Records provided START

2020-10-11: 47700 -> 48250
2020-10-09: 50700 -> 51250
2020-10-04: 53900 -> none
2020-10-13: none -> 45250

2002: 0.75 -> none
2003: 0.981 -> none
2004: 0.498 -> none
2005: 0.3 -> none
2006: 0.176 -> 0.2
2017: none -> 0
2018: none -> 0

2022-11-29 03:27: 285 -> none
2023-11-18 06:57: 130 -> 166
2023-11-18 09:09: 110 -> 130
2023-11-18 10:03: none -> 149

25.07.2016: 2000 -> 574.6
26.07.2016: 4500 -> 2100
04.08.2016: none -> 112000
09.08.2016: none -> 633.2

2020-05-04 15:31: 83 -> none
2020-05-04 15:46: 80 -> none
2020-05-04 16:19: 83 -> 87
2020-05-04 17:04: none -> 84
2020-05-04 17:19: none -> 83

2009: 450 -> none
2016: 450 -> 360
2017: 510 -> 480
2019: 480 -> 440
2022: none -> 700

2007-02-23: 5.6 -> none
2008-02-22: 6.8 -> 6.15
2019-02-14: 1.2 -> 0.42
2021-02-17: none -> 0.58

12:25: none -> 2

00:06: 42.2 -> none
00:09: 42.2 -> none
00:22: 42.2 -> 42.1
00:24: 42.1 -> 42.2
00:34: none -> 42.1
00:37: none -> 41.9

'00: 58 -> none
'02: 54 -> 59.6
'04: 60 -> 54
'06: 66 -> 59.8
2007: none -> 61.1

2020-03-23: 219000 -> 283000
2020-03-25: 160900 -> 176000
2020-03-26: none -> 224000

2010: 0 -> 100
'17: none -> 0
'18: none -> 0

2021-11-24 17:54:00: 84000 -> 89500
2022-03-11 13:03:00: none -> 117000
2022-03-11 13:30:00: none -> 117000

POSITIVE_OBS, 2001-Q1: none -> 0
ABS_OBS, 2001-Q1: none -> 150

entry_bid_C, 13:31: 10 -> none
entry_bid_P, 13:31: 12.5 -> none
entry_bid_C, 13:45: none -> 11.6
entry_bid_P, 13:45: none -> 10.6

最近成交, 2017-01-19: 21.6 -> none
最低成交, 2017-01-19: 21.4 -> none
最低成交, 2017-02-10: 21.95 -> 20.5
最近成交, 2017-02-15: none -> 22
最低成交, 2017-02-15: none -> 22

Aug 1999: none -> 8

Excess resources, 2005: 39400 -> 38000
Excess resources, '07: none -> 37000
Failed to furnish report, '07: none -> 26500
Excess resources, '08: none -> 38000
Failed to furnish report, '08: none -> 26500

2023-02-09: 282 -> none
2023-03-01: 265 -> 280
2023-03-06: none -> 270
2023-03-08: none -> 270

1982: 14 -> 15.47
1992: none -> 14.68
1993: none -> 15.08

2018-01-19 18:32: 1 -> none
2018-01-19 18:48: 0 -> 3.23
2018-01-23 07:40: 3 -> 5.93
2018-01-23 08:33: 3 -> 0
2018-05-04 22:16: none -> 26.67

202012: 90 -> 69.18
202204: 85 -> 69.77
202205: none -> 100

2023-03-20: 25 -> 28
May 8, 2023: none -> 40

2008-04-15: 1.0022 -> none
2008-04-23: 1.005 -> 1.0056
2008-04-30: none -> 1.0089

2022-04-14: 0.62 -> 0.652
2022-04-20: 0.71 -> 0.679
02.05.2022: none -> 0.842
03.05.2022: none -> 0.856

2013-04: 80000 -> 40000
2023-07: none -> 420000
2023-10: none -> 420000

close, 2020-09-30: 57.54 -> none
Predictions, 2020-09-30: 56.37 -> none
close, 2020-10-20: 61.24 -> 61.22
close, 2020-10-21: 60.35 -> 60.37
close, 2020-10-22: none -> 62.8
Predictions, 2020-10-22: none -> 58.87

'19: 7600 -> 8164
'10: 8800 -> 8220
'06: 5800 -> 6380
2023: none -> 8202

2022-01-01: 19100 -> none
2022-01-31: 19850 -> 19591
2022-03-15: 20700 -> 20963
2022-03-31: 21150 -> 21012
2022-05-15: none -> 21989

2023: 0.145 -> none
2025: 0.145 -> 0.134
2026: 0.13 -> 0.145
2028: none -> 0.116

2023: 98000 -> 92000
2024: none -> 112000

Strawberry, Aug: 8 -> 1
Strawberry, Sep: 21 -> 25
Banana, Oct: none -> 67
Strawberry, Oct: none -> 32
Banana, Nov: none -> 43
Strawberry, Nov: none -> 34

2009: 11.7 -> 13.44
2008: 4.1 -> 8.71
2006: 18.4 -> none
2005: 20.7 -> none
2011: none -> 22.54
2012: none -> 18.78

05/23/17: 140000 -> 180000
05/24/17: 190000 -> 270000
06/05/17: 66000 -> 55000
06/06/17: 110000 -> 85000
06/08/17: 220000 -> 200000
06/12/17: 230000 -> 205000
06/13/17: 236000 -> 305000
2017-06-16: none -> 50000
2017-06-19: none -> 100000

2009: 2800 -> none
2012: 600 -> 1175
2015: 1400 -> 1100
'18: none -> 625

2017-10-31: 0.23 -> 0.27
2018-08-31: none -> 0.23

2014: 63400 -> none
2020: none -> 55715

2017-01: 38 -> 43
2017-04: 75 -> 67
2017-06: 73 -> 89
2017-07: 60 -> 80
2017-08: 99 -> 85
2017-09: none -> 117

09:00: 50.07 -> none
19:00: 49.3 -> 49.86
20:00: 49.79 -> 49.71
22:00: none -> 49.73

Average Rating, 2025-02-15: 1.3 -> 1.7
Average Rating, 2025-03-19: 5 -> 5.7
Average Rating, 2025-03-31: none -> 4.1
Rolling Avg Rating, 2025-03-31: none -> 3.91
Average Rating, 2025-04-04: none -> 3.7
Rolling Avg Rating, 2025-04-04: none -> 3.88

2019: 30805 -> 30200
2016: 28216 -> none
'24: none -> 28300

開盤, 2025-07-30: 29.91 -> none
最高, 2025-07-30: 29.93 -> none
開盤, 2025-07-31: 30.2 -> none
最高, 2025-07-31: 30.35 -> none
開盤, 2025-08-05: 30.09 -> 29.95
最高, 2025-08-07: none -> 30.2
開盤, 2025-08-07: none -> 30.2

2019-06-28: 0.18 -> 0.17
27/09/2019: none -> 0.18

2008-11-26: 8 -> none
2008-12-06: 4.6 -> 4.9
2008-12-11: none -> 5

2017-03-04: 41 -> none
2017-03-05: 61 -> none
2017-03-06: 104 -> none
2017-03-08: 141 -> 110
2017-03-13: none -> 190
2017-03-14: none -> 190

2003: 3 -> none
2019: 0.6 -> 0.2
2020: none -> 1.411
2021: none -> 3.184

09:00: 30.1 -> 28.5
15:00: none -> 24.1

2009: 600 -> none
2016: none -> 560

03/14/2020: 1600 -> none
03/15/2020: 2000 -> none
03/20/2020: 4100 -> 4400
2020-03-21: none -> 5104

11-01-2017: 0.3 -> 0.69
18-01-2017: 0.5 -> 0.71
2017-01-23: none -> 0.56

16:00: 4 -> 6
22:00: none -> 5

Records provided END

▸ What is required: Write out all the records above one more time, exactly.

▸ Task result:
2020-10-11: 47700 -> 48250
2020-10-09: 50700 -> 51250
2020-10-04: 53900 -> none
2020-10-13: none -> 45250

2002: 0.75 -> none
2003: 0.981 -> none
2004: 0.498 -> none
2005: 0.3 -> none
2006: 0.176 -> 0.2
2017: none -> 0
2018: none -> 0

2022-11-29 03:27: 285 -> none
2023-11-18 06:57: 130 -> 166
2023-11-18 09:09: 110 -> 130
2023-11-18 10:03: none -> 149

25.07.2016: 2000 -> 574.6
26.07.2016: 4500 -> 2100
04.08.2016: none -> 112000
09.08.2016: none -> 633.2

2020-05-04 15:31: 83 -> none
2020-05-04 15:46: 80 -> none
2020-05-04 16:19: 83 -> 87
2020-05-04 17:04: none -> 84
2020-05-04 17:19: none -> 83

2009: 450 -> none
2016: 450 -> 360
2017: 510 -> 480
2019: 480 -> 440
2022: none -> 700

2007-02-23: 5.6 -> none
2008-02-22: 6.8 -> 6.15
2019-02-14: 1.2 -> 0.42
2021-02-17: none -> 0.58

12:25: none -> 2

00:06: 42.2 -> none
00:09: 42.2 -> none
00:22: 42.2 -> 42.1
00:24: 42.1 -> 42.2
00:34: none -> 42.1
00:37: none -> 41.9

'00: 58 -> none
'02: 54 -> 59.6
'04: 60 -> 54
'06: 66 -> 59.8
2007: none -> 61.1

2020-03-23: 219000 -> 283000
2020-03-25: 160900 -> 176000
2020-03-26: none -> 224000

2010: 0 -> 100
'17: none -> 0
'18: none -> 0

2021-11-24 17:54:00: 84000 -> 89500
2022-03-11 13:03:00: none -> 117000
2022-03-11 13:30:00: none -> 117000

POSITIVE_OBS, 2001-Q1: none -> 0
ABS_OBS, 2001-Q1: none -> 150

entry_bid_C, 13:31: 10 -> none
entry_bid_P, 13:31: 12.5 -> none
entry_bid_C, 13:45: none -> 11.6
entry_bid_P, 13:45: none -> 10.6

最近成交, 2017-01-19: 21.6 -> none
最低成交, 2017-01-19: 21.4 -> none
最低成交, 2017-02-10: 21.95 -> 20.5
最近成交, 2017-02-15: none -> 22
最低成交, 2017-02-15: none -> 22

Aug 1999: none -> 8

Excess resources, 2005: 39400 -> 38000
Excess resources, '07: none -> 37000
Failed to furnish report, '07: none -> 26500
Excess resources, '08: none -> 38000
Failed to furnish report, '08: none -> 26500

2023-02-09: 282 -> none
2023-03-01: 265 -> 280
2023-03-06: none -> 270
2023-03-08: none -> 270

1982: 14 -> 15.47
1992: none -> 14.68
1993: none -> 15.08

2018-01-19 18:32: 1 -> none
2018-01-19 18:48: 0 -> 3.23
2018-01-23 07:40: 3 -> 5.93
2018-01-23 08:33: 3 -> 0
2018-05-04 22:16: none -> 26.67

202012: 90 -> 69.18
202204: 85 -> 69.77
202205: none -> 100

2023-03-20: 25 -> 28
May 8, 2023: none -> 40

2008-04-15: 1.0022 -> none
2008-04-23: 1.005 -> 1.0056
2008-04-30: none -> 1.0089

2022-04-14: 0.62 -> 0.652
2022-04-20: 0.71 -> 0.679
02.05.2022: none -> 0.842
03.05.2022: none -> 0.856

2013-04: 80000 -> 40000
2023-07: none -> 420000
2023-10: none -> 420000

close, 2020-09-30: 57.54 -> none
Predictions, 2020-09-30: 56.37 -> none
close, 2020-10-20: 61.24 -> 61.22
close, 2020-10-21: 60.35 -> 60.37
close, 2020-10-22: none -> 62.8
Predictions, 2020-10-22: none -> 58.87

'19: 7600 -> 8164
'10: 8800 -> 8220
'06: 5800 -> 6380
2023: none -> 8202

2022-01-01: 19100 -> none
2022-01-31: 19850 -> 19591
2022-03-15: 20700 -> 20963
2022-03-31: 21150 -> 21012
2022-05-15: none -> 21989

2023: 0.145 -> none
2025: 0.145 -> 0.134
2026: 0.13 -> 0.145
2028: none -> 0.116

2023: 98000 -> 92000
2024: none -> 112000

Strawberry, Aug: 8 -> 1
Strawberry, Sep: 21 -> 25
Banana, Oct: none -> 67
Strawberry, Oct: none -> 32
Banana, Nov: none -> 43
Strawberry, Nov: none -> 34

2009: 11.7 -> 13.44
2008: 4.1 -> 8.71
2006: 18.4 -> none
2005: 20.7 -> none
2011: none -> 22.54
2012: none -> 18.78

05/23/17: 140000 -> 180000
05/24/17: 190000 -> 270000
06/05/17: 66000 -> 55000
06/06/17: 110000 -> 85000
06/08/17: 220000 -> 200000
06/12/17: 230000 -> 205000
06/13/17: 236000 -> 305000
2017-06-16: none -> 50000
2017-06-19: none -> 100000

2009: 2800 -> none
2012: 600 -> 1175
2015: 1400 -> 1100
'18: none -> 625

2017-10-31: 0.23 -> 0.27
2018-08-31: none -> 0.23

2014: 63400 -> none
2020: none -> 55715

2017-01: 38 -> 43
2017-04: 75 -> 67
2017-06: 73 -> 89
2017-07: 60 -> 80
2017-08: 99 -> 85
2017-09: none -> 117

09:00: 50.07 -> none
19:00: 49.3 -> 49.86
20:00: 49.79 -> 49.71
22:00: none -> 49.73

Average Rating, 2025-02-15: 1.3 -> 1.7
Average Rating, 2025-03-19: 5 -> 5.7
Average Rating, 2025-03-31: none -> 4.1
Rolling Avg Rating, 2025-03-31: none -> 3.91
Average Rating, 2025-04-04: none -> 3.7
Rolling Avg Rating, 2025-04-04: none -> 3.88

2019: 30805 -> 30200
2016: 28216 -> none
'24: none -> 28300

開盤, 2025-07-30: 29.91 -> none
最高, 2025-07-30: 29.93 -> none
開盤, 2025-07-31: 30.2 -> none
最高, 2025-07-31: 30.35 -> none
開盤, 2025-08-05: 30.09 -> 29.95
最高, 2025-08-07: none -> 30.2
開盤, 2025-08-07: none -> 30.2

2019-06-28: 0.18 -> 0.17
27/09/2019: none -> 0.18

2008-11-26: 8 -> none
2008-12-06: 4.6 -> 4.9
2008-12-11: none -> 5

2017-03-04: 41 -> none
2017-03-05: 61 -> none
2017-03-06: 104 -> none
2017-03-08: 141 -> 110
2017-03-13: none -> 190
2017-03-14: none -> 190

2003: 3 -> none
2019: 0.6 -> 0.2
2020: none -> 1.411
2021: none -> 3.184

09:00: 30.1 -> 28.5
15:00: none -> 24.1

2009: 600 -> none
2016: none -> 560

03/14/2020: 1600 -> none
03/15/2020: 2000 -> none
03/20/2020: 4100 -> 4400
2020-03-21: none -> 5104

11-01-2017: 0.3 -> 0.69
18-01-2017: 0.5 -> 0.71
2017-01-23: none -> 0.56

16:00: 4 -> 6
22:00: none -> 5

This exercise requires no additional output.